_Exercise prompt:_
Go to the line with "- See commit d1850c6." in the material below and copy from there through the line with "performances based upon", exactly. Pictures are not copied.

_Material shown:_
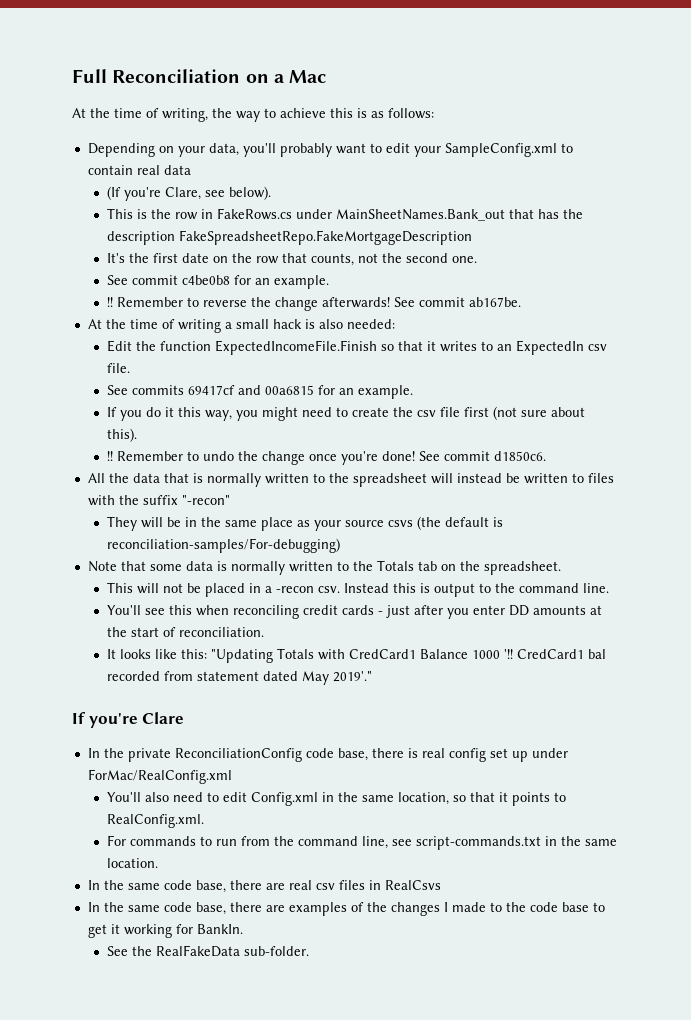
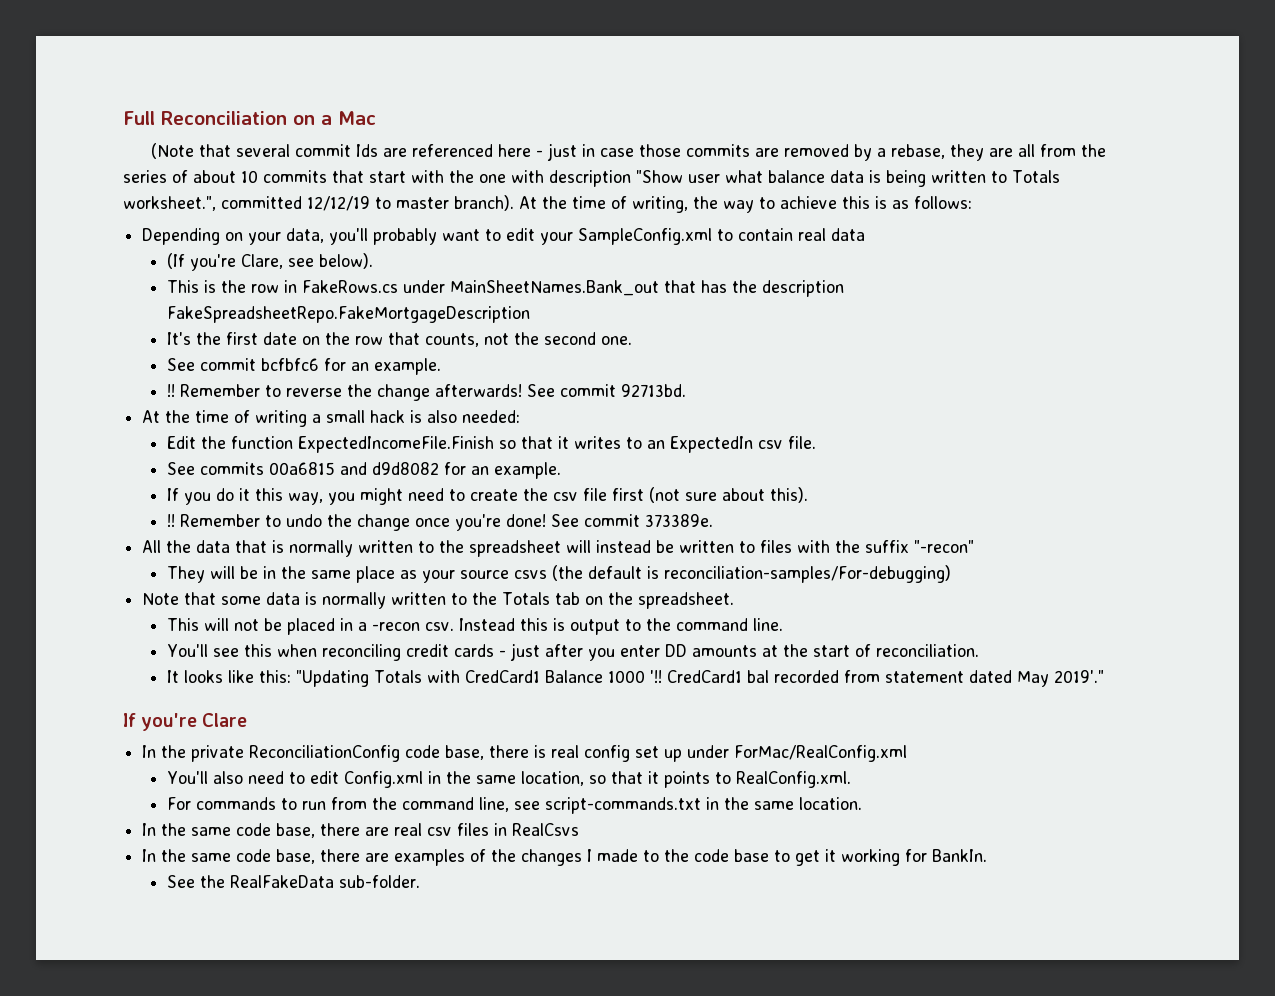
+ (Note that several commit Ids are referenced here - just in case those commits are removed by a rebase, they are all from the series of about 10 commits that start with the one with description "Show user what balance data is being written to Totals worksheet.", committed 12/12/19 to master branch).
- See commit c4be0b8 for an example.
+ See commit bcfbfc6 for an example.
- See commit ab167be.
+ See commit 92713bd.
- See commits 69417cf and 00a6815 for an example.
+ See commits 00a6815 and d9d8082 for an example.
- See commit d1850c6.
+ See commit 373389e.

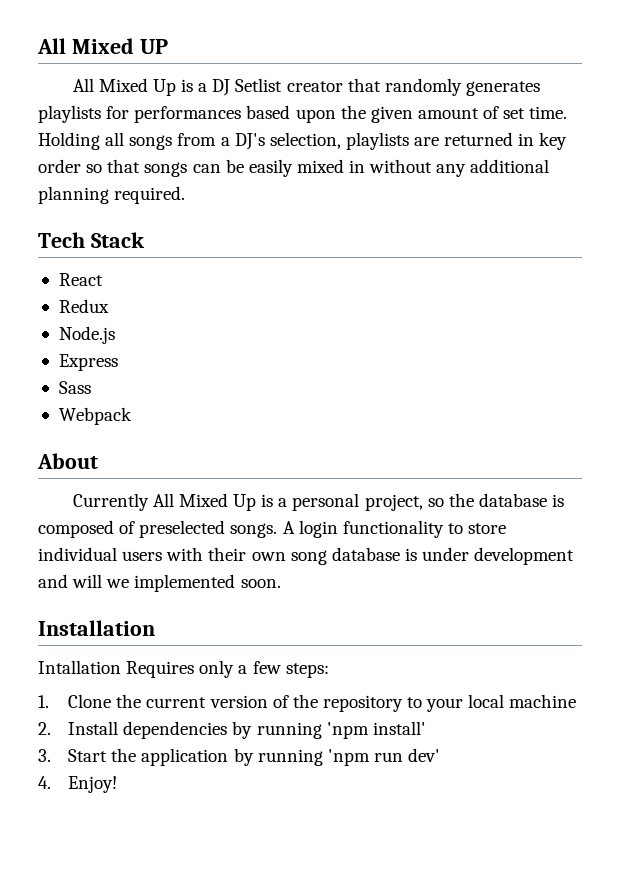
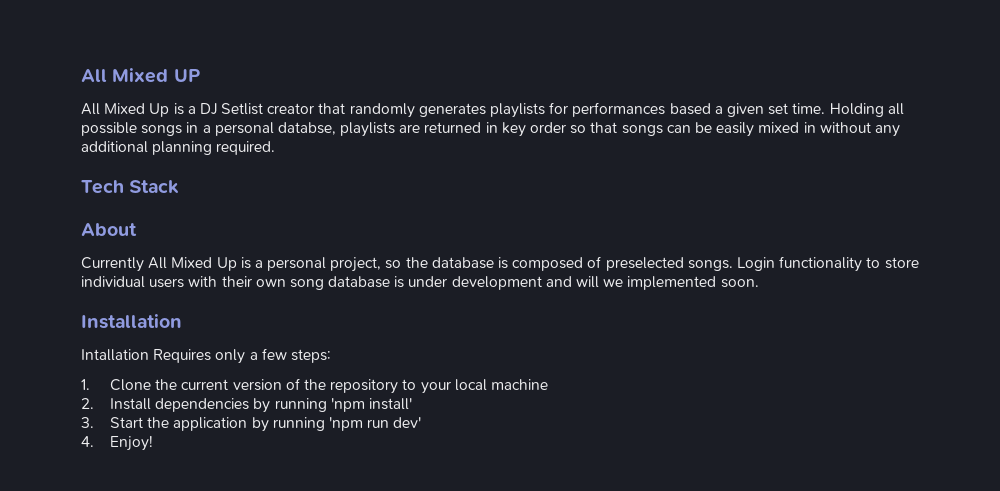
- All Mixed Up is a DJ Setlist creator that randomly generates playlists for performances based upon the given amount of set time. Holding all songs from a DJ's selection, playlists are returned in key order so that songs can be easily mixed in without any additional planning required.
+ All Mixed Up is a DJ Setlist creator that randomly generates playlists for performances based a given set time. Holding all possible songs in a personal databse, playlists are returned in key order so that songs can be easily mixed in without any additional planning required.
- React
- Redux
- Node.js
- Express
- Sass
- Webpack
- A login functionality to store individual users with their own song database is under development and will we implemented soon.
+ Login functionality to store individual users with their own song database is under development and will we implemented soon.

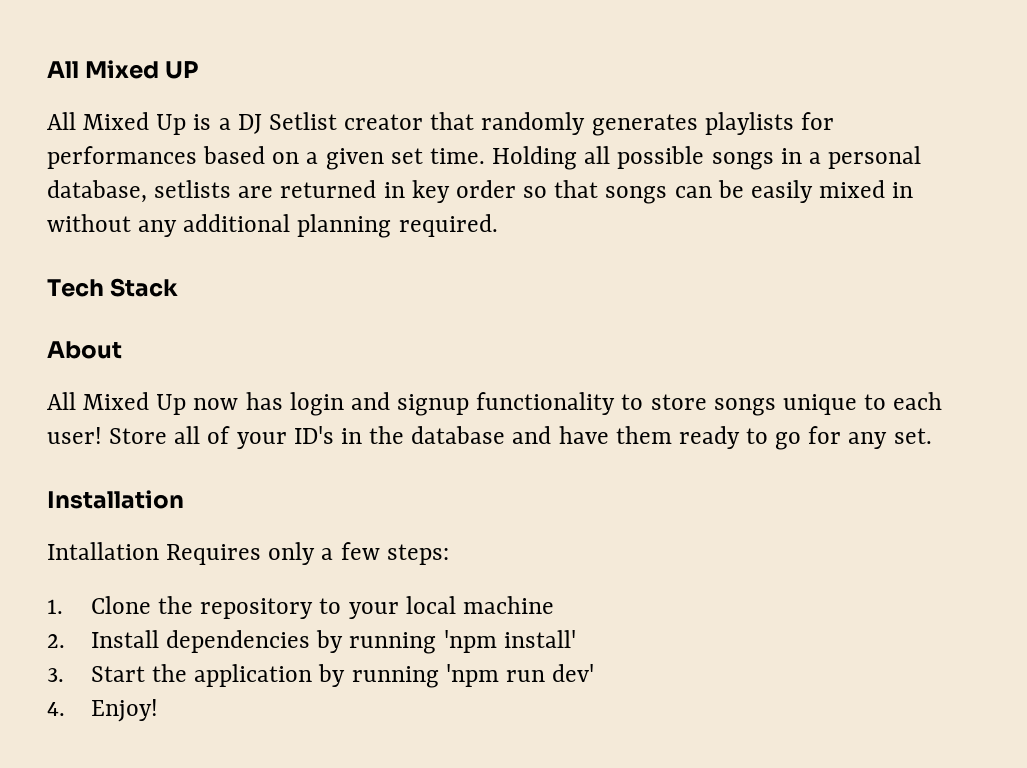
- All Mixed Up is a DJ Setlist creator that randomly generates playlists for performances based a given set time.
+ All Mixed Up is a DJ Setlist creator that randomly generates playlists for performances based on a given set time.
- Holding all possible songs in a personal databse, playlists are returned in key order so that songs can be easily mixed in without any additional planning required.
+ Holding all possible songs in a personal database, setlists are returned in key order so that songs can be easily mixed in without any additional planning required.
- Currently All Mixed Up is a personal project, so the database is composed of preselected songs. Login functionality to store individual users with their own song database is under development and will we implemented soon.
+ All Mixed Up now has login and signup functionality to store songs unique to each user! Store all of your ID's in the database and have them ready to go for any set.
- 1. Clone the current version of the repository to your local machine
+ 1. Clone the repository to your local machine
* * *
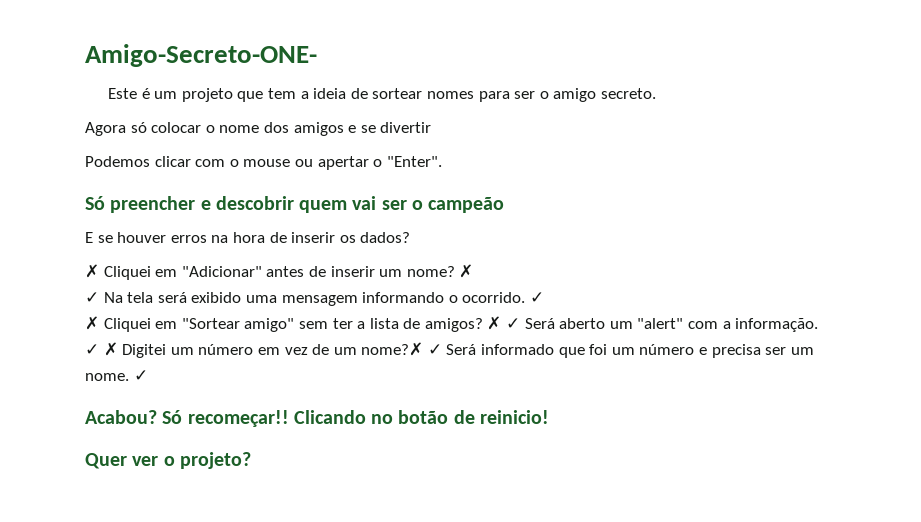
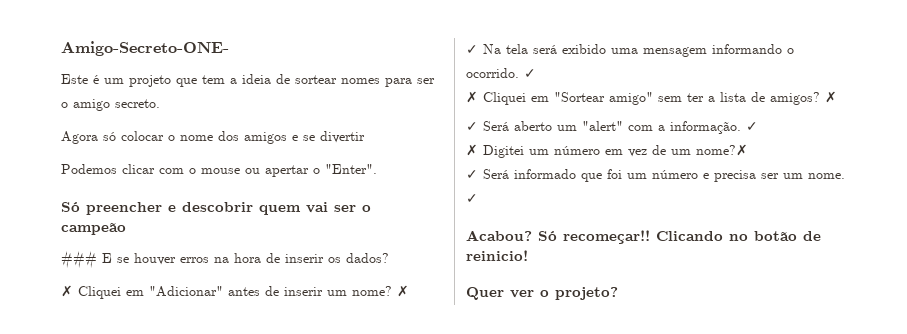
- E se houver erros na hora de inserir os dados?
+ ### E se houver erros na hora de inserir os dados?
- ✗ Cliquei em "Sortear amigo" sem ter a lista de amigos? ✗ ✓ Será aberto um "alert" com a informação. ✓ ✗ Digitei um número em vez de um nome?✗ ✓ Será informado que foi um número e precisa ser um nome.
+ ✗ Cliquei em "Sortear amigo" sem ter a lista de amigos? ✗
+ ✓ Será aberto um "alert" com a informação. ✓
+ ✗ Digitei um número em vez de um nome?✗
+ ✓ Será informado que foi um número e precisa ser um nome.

_Result of the exercise:_
- See commit d1850c6.
+ See commit 373389e.

- All Mixed Up is a DJ Setlist creator that randomly generates playlists for performances based upon the given amount of set time. Holding all songs from a DJ's selection, playlists are returned in key order so that songs can be easily mixed in without any additional planning required.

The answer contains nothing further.